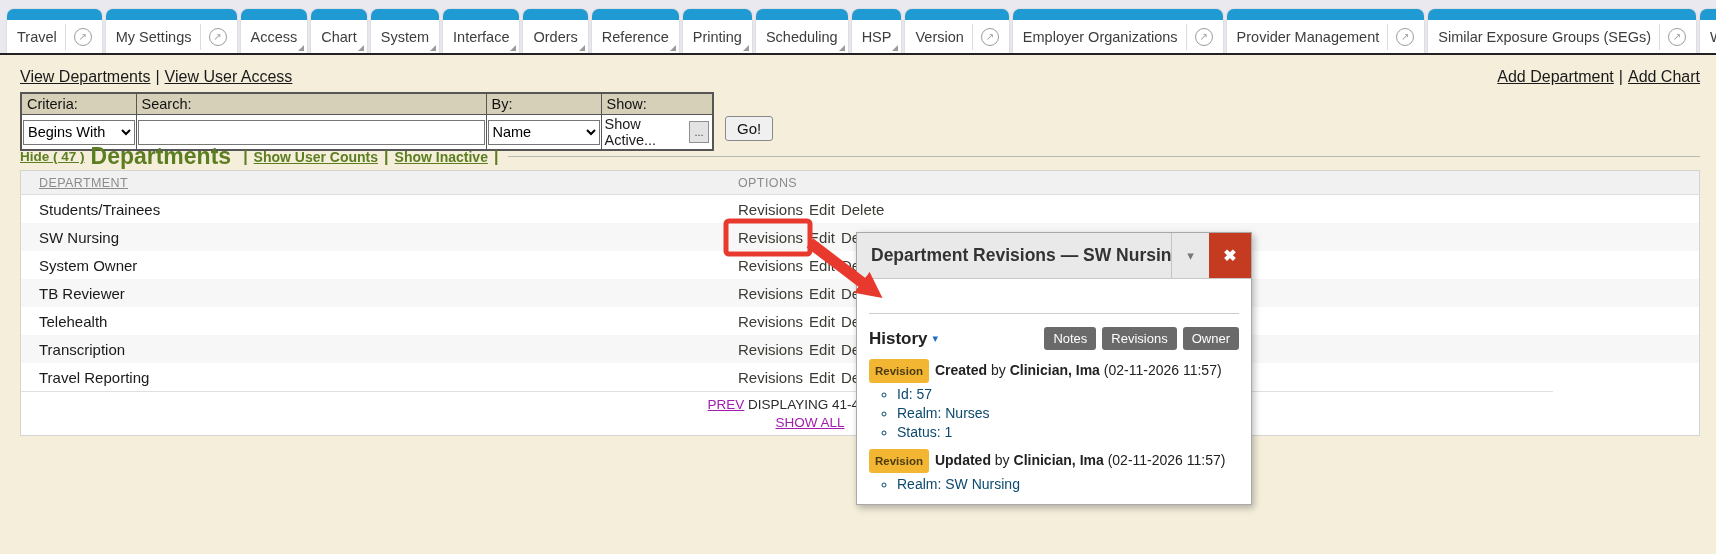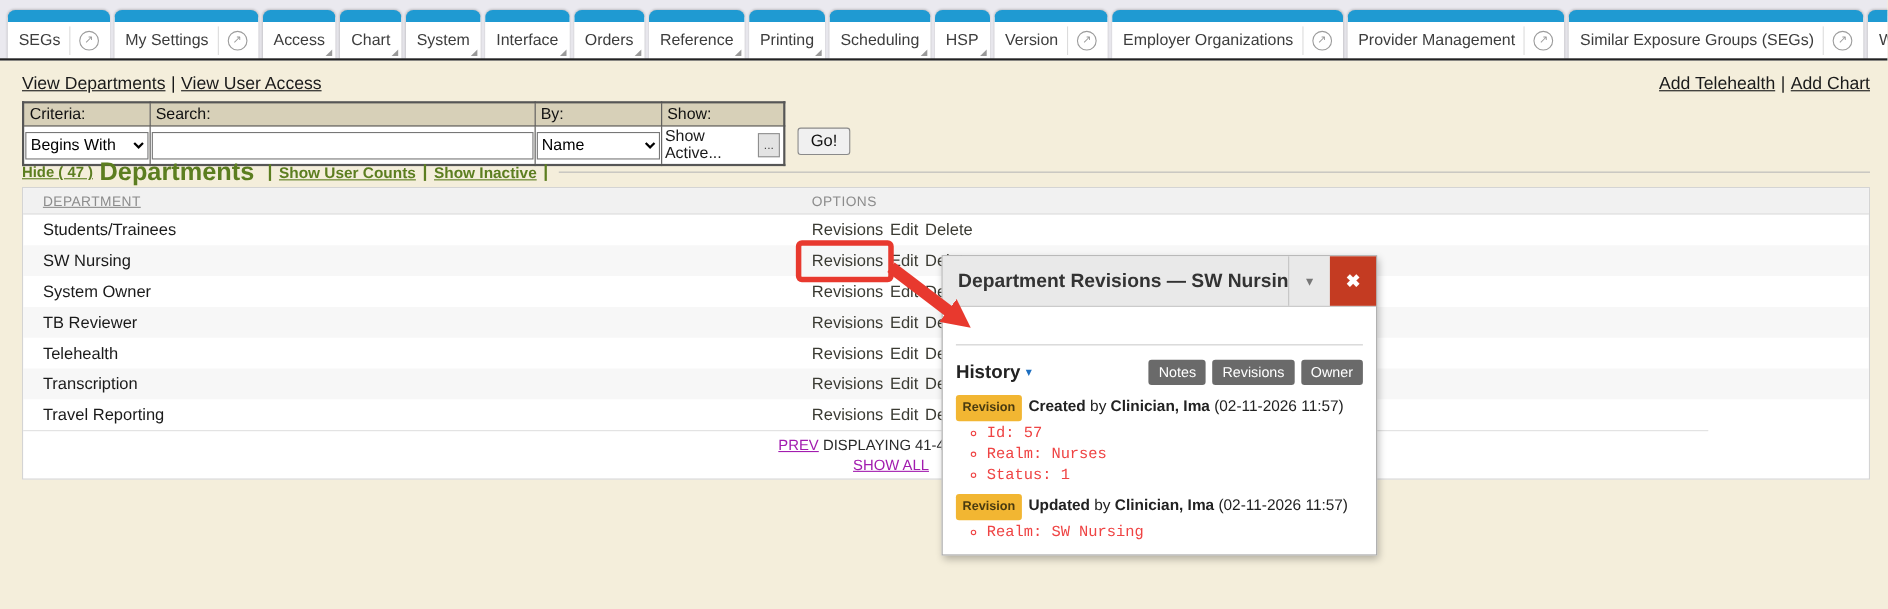--- a/index.html
+++ b/index.html
@@ -143,7 +143,7 @@
 
 <div class="tabbar" id="tabbar">
     <div class="tab">
-      <span class="lbl">SEGs</span>
+      <span class="lbl">Travel</span>
       <span class="ext">
         <i class="circ">↗</i>
       </span>

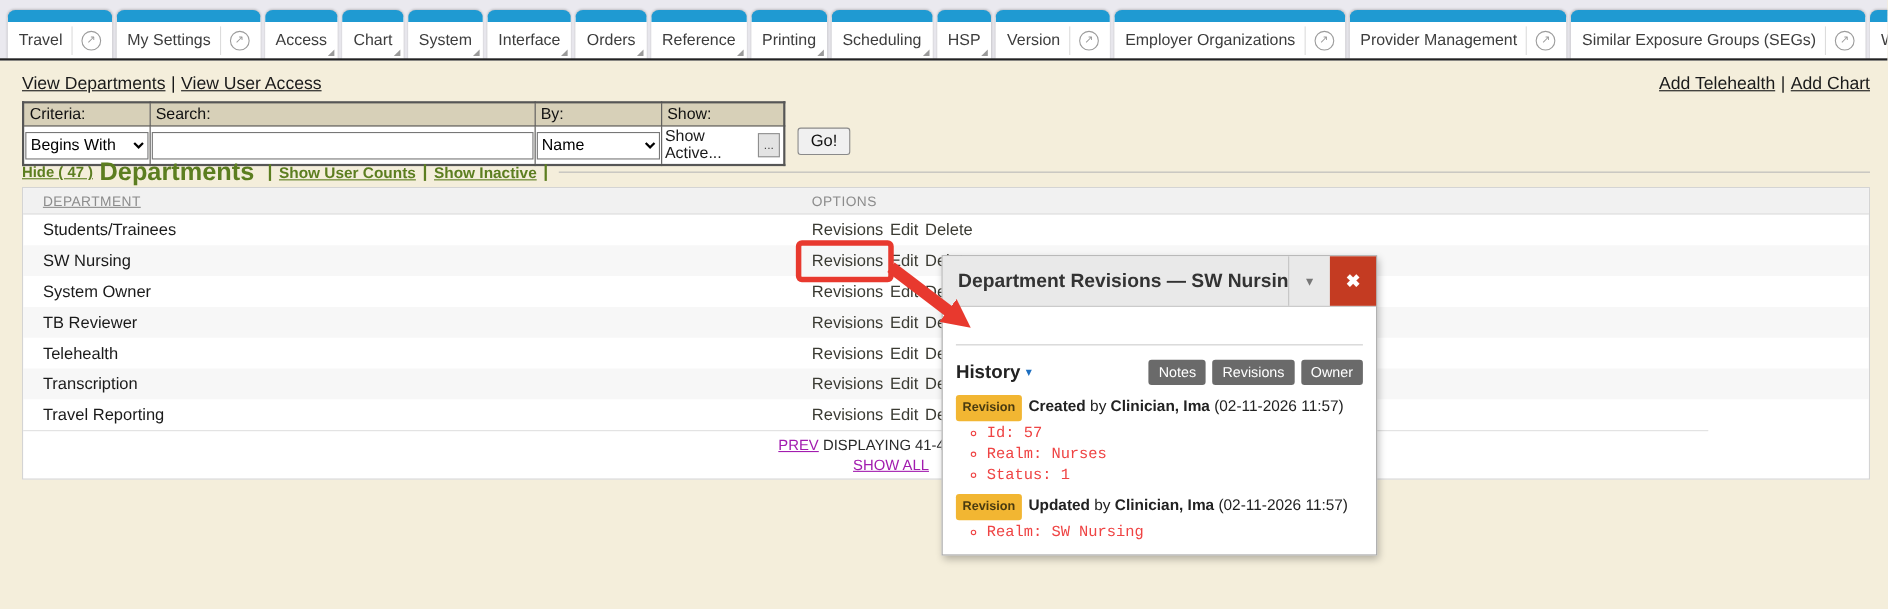--- a/index.html
+++ b/index.html
@@ -224,7 +224,7 @@
     <a>View Departments</a><span class="sep">|</span><a>View User Access</a>
   </div>
   <div>
-    <a>Add Telehealth</a><span class="sep">|</span><a>Add Chart</a>
+    <a>Add Department</a><span class="sep">|</span><a>Add Chart</a>
   </div>
 </div>
 

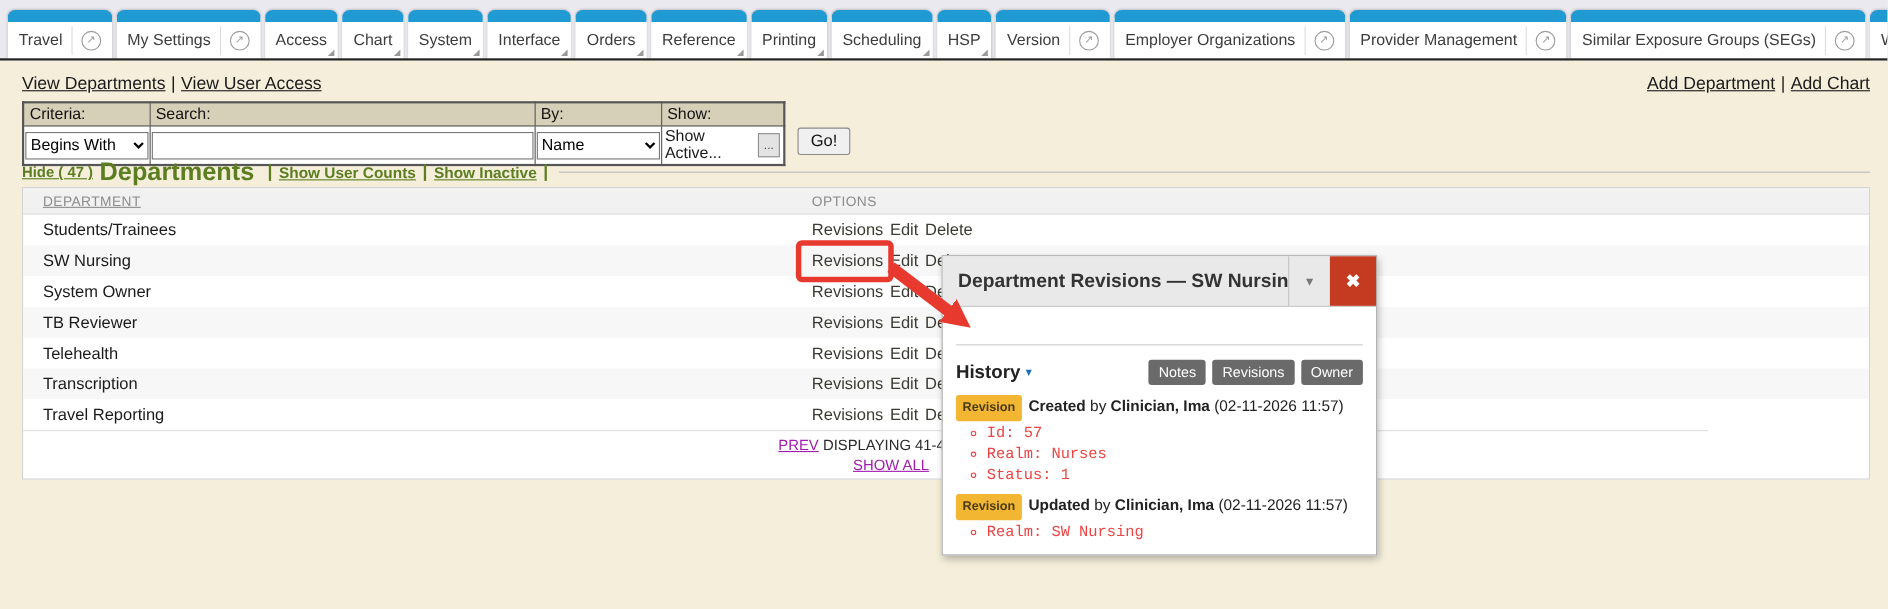--- a/index.html
+++ b/index.html
@@ -133,7 +133,7 @@
     background:#f2b632; color:#4a3b10; font-size:11.5px; font-weight:700;
     padding:2px 6px; border-radius:3px; margin-right:6px; display:inline-block;
   }
-  ul.details { margin:2px 0 0 0; padding-left:28px; list-style:circle; color:#ef4444;font-family:Liberation Mono, monospace; }
+  ul.details { margin:2px 0 0 0; padding-left:28px; list-style:circle; color:#0c4a6e; }
   ul.details li { margin:3px 0; font-size:14px; }
   
   .annot { position:absolute; left:718px; top:213px; z-index:60; pointer-events:none; }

• [ACTIVITY]: Pull out every line holding "left" from the records above, and copy it.

• [RESULT FOR THIS TASK]:
-  ul.details { margin:2px 0 0 0; padding-left:28px; list-style:circle; color:#ef4444;font-family:Liberation Mono, monospace; }
+  ul.details { margin:2px 0 0 0; padding-left:28px; list-style:circle; color:#0c4a6e; }
   .annot { position:absolute; left:718px; top:213px; z-index:60; pointer-events:none; }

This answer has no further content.